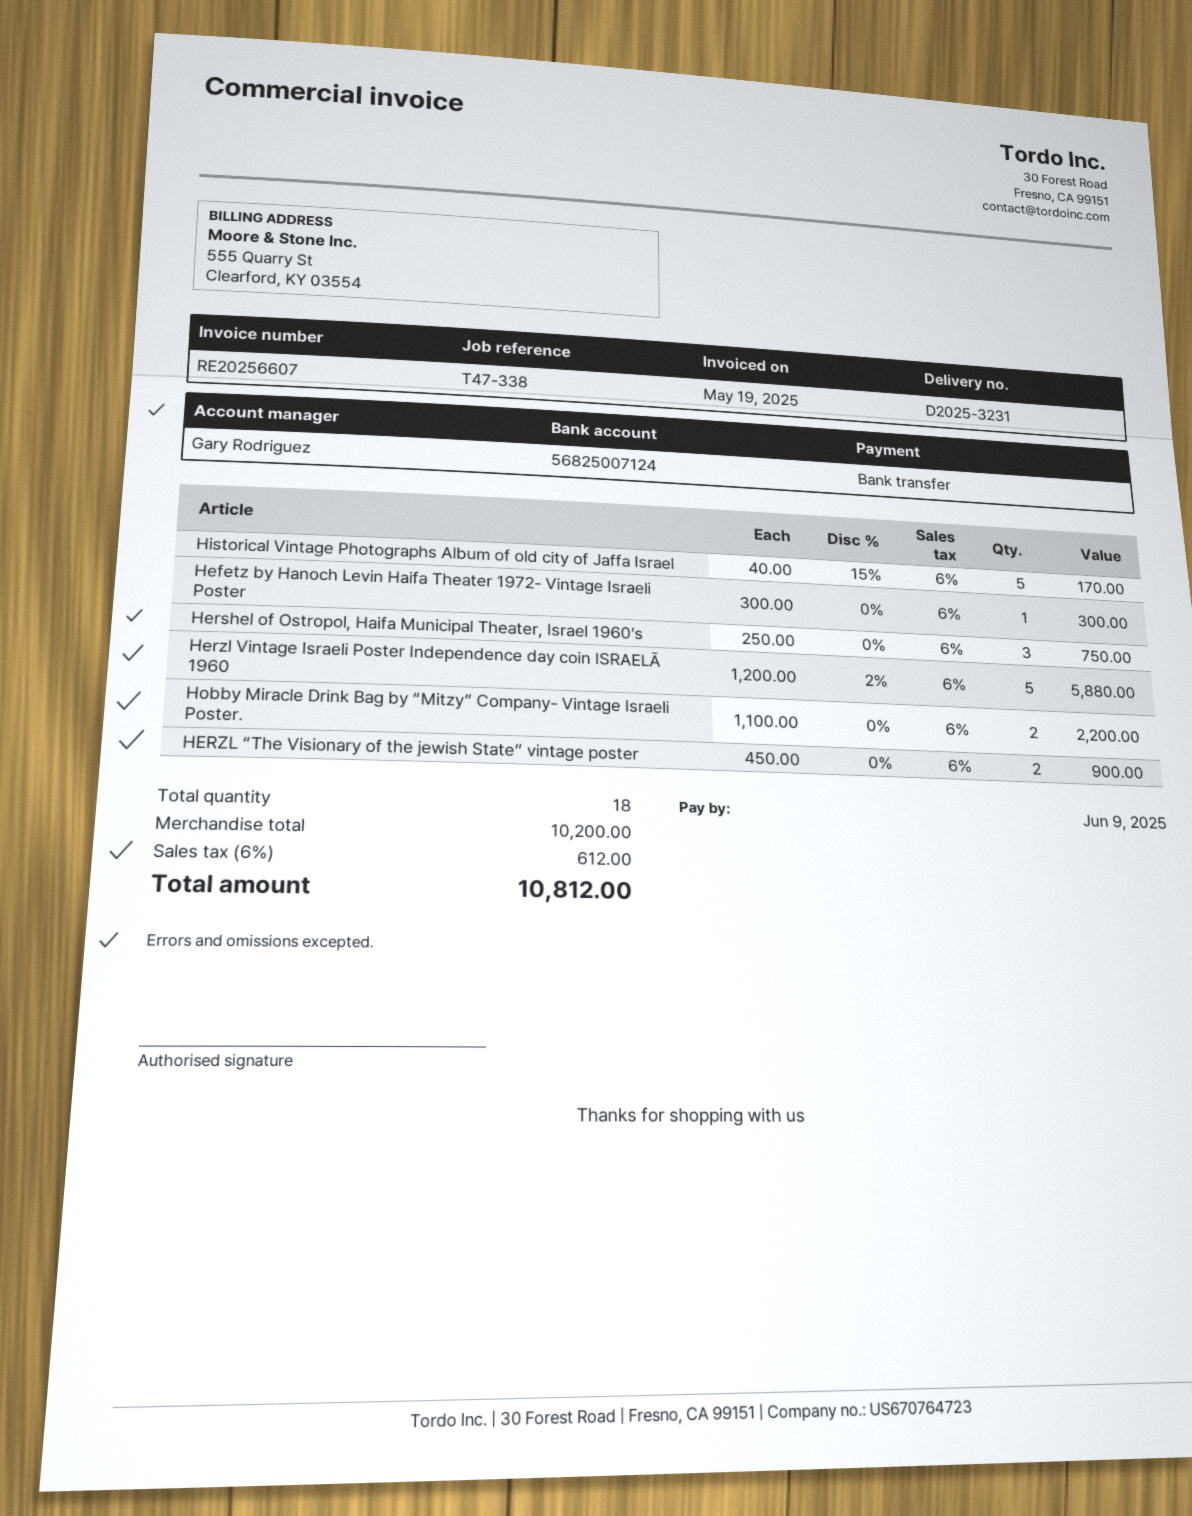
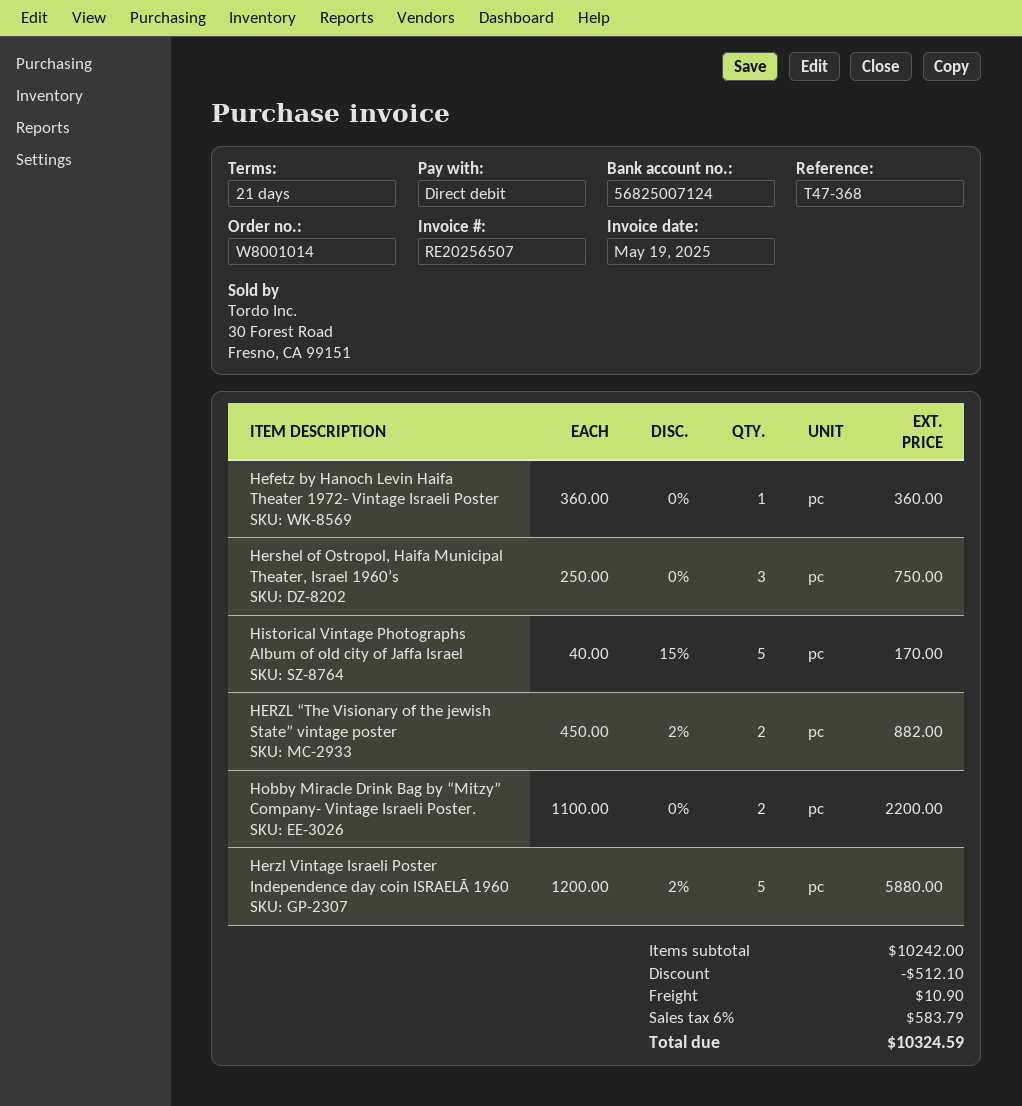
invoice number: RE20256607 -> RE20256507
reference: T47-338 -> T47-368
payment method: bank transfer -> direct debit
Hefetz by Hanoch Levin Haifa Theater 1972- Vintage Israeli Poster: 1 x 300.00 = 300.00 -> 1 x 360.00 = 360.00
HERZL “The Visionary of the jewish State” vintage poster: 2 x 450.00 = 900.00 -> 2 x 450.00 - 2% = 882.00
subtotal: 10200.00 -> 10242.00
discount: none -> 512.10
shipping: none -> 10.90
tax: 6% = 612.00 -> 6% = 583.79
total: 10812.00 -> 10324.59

====================

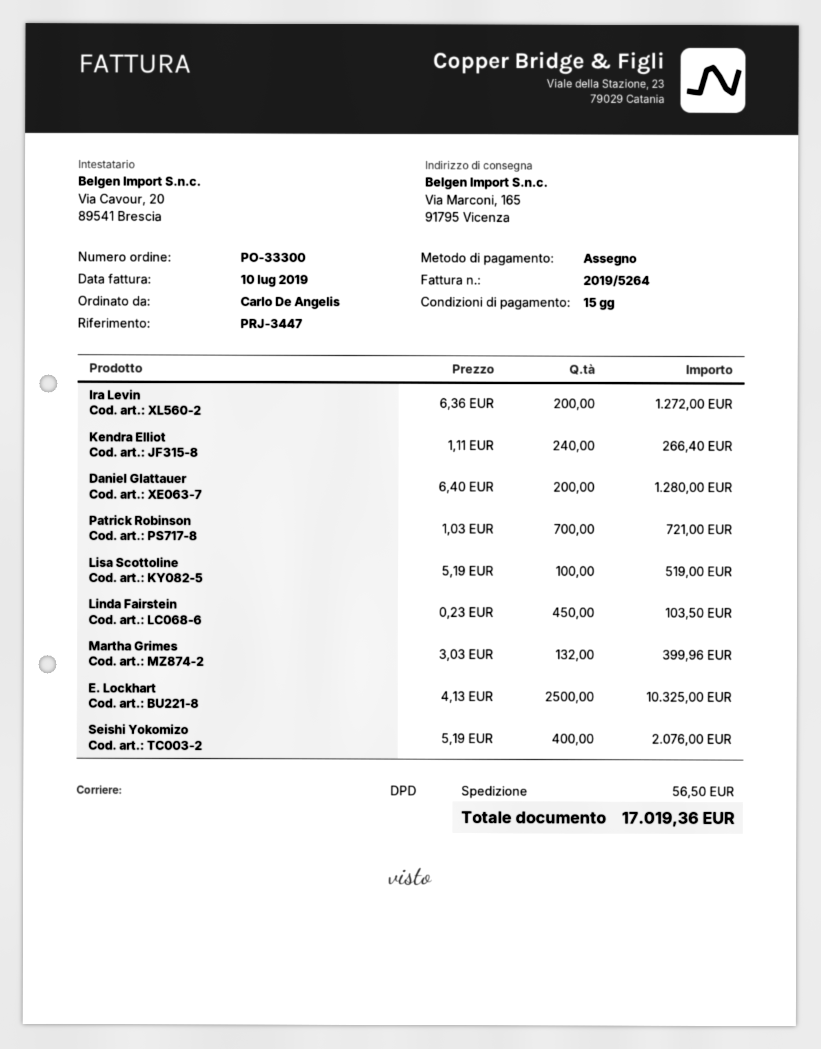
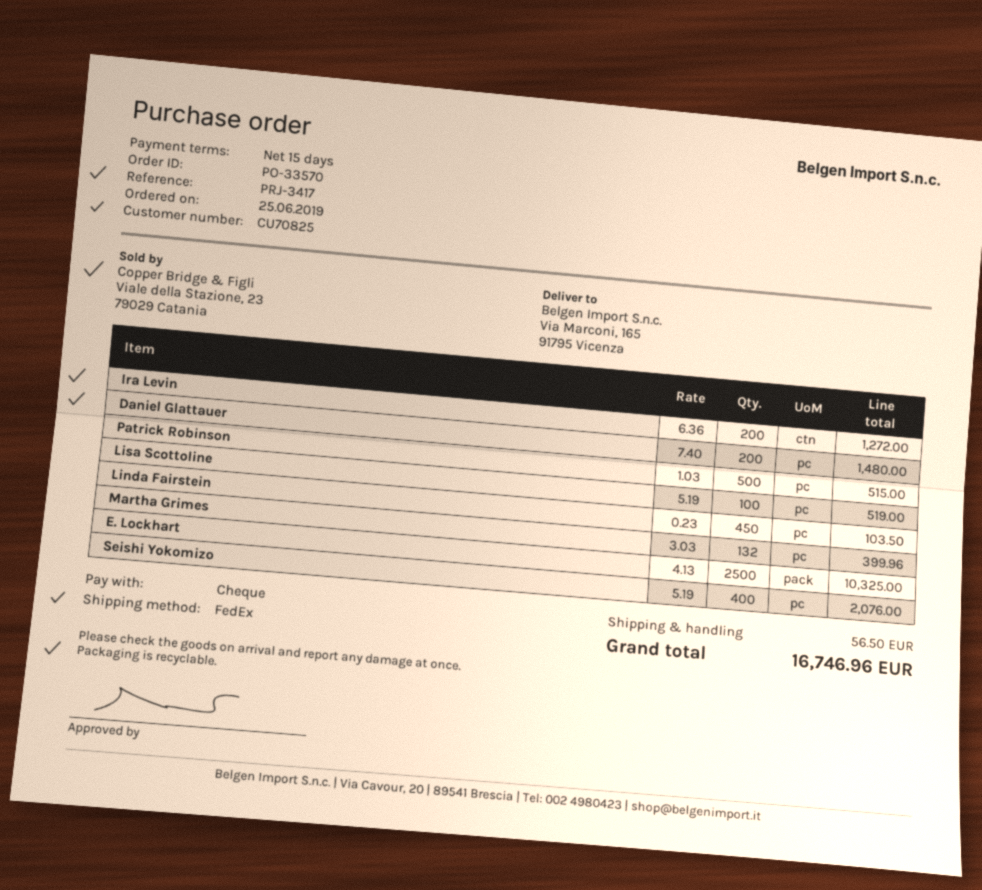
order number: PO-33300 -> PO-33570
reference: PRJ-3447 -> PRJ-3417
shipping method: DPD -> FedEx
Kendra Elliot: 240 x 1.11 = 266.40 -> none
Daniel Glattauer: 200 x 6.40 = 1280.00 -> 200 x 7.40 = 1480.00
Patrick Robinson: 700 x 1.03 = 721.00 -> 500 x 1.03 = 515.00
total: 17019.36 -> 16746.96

====================

== ACTION ITEM ==
Once you find the line with "Patrick Robinson: 700" above, print it and every line after it up to and including the line with "total: 17019.36 -> 16746.96", exactly as written and nothing else.

== WRITTEN RESPONSE ==
Patrick Robinson: 700 x 1.03 = 721.00 -> 500 x 1.03 = 515.00
total: 17019.36 -> 16746.96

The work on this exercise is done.